Pie-Eyed - 1925 - 20 Min.:  Watching this film right after Somewhere in Wrong is a bit of a let down.  While the film is funny in parts, it doesn't have the charm that the earlier film did.  In this movie Stan is a drunk.  He staggers around through the film in a humorous way, but it does get a bit tiresome by the end.  The plot, what there is of it, involves Stan getting kicked out of a night club and then taken home by the police....but to the wrong house, something that Stan doesn't realize even after he climbs into bed with another man's wife.

Stan would make five more film for Joe Rock through mid-1925.  Then, although Stan had a five year contract, Rock shut down production for the rest of the year.  He had a 12-short contract with his distributor, and having made a dozen films, he could dole them out once a month for the rest of the year and just pocket the money the distributor was paying for them.  This meant that Stan was out of work for several months, and that's never a good thing.

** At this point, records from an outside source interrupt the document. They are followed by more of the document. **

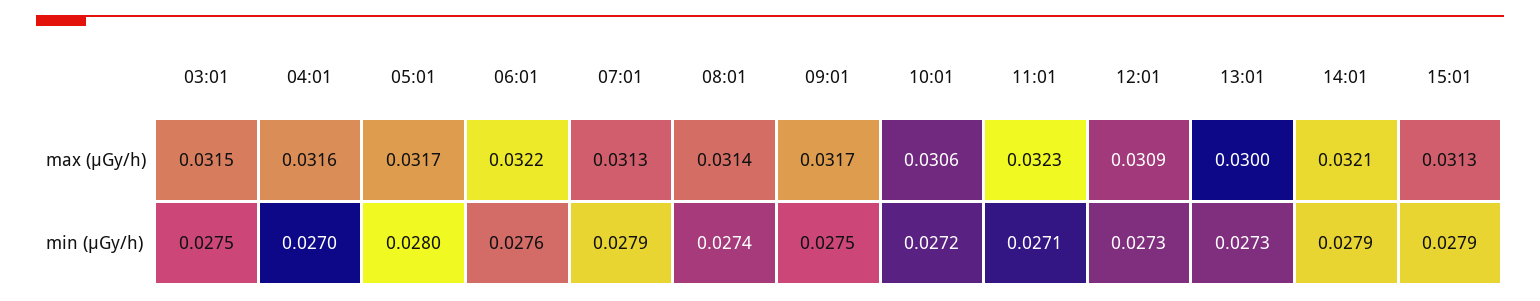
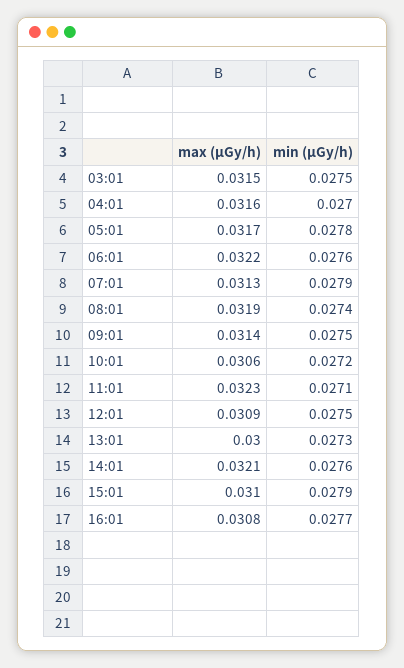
08:01, max (μGy/h): 0.0314 -> 0.0319
09:01, max (μGy/h): 0.0317 -> 0.0314
15:01, max (μGy/h): 0.0313 -> 0.031
05:01, min (μGy/h): 0.028 -> 0.0278
12:01, min (μGy/h): 0.0273 -> 0.0275
14:01, min (μGy/h): 0.0279 -> 0.0276
16:01, max (μGy/h): none -> 0.0308
16:01, min (μGy/h): none -> 0.0277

Laurel returned to Roach.  Not as an actor though, but as a writer and director.  He directed and wrote shorts for James Finlayson, Clyde Cook, Mabel Normand, Theda Bara, and even a young heavy named Oliver Hardy.   For contractual reasons, he wasn't supposed to appear in front of the camera.  After all, he was still under contract to Joe Rock.

Get Em Young - 1926 - 23 Min.:  When one of the supporting actors for this Stan Laurel-penned film was injured (Oliver Hardy as luck would have it), Stan took the role.  It's not a great comedy, nor an important role, but it does jump start Laurel's film career.  Hal Roach liked what he saw and told Laurel to write parts for himself into his future scripts.  That he did and he started to appear more and more in Roach films through 1926 and '27.  Then in June of 1927 director Leo McCarey had the idea of making Stan Laurel and Oliver Hardy a permanent comedy team for his film The First 100 Years.  The rest, as they say, is history.

The DVD:


Audio:

The audio track is comprised of a piano music played by Neil Brand.  The music he chooses fits nicely with the films.  There is no hiss or distortion, and the music is nice and clear.  A good sounding DVD.

Video:

The video quality was excellent in general.  Of course, it does vary from film to film, but even the worst examples looked good, and the best prints were outstanding.  Some of the films are a little bright, like Frauds and Frenzies, and there are spots and scratches on most of the prints that were used.  Some had problems with contrast, like Mud and Sand which was a bit dark.  Films like The Egg look fantastic however and I was very pleased with the overall look of this shorts.  I didn't notice and ghosting due to a PAL-to-NTSC conversion, something I was expecting.  All in all, these films look great.

Extras:

There are no extras.  With such a wonderful assortment of films however, the set doesn't need them.

Final Thoughts:

This set is still highly amusing from an entertainment standpoint, and very interesting historically.  These movies allow you to see a comic genius come into his own.  Kino and Lobster have done a wonderful job with the transfers and packaging of this collection.  Well worth picking up, this set comes Highly Recommended.


The Extra Girl:

Kino's Slapstick Symposium is a great series of DVDs that present some of the best in silent film comedy.  Their latest wave includes the last feature made by Mabel Normand, The Extra Girl.  A fun film with a classic sequence, this isn't Mabel's best work.  She appears tired and worn out in several scenes, but in others it's possible to see the vivacious girl who climbed to the top of Hollywood's elite in the early days.  Overall the positives out weight the negatives and this is a film worth watching.

Mabel Normand:

Plucky, attractive, and with a lot of screen presence, Mabel Normand was one of films first female comedy stars.  She appeared opposite Charlie Chaplin in the first feature-length comedy movie, Tillie's Punctured Romance, had a long running series of films with Roscoe Arbuckle, the "Fatty and Mabel" shorts, and even stared in her own features.  Her life was plagued with trouble however.  She had a stormy on-again off-again relationship with Keystone head Mack Sennett, was an alcoholic and cocaine user, and she also had a variety of health problems.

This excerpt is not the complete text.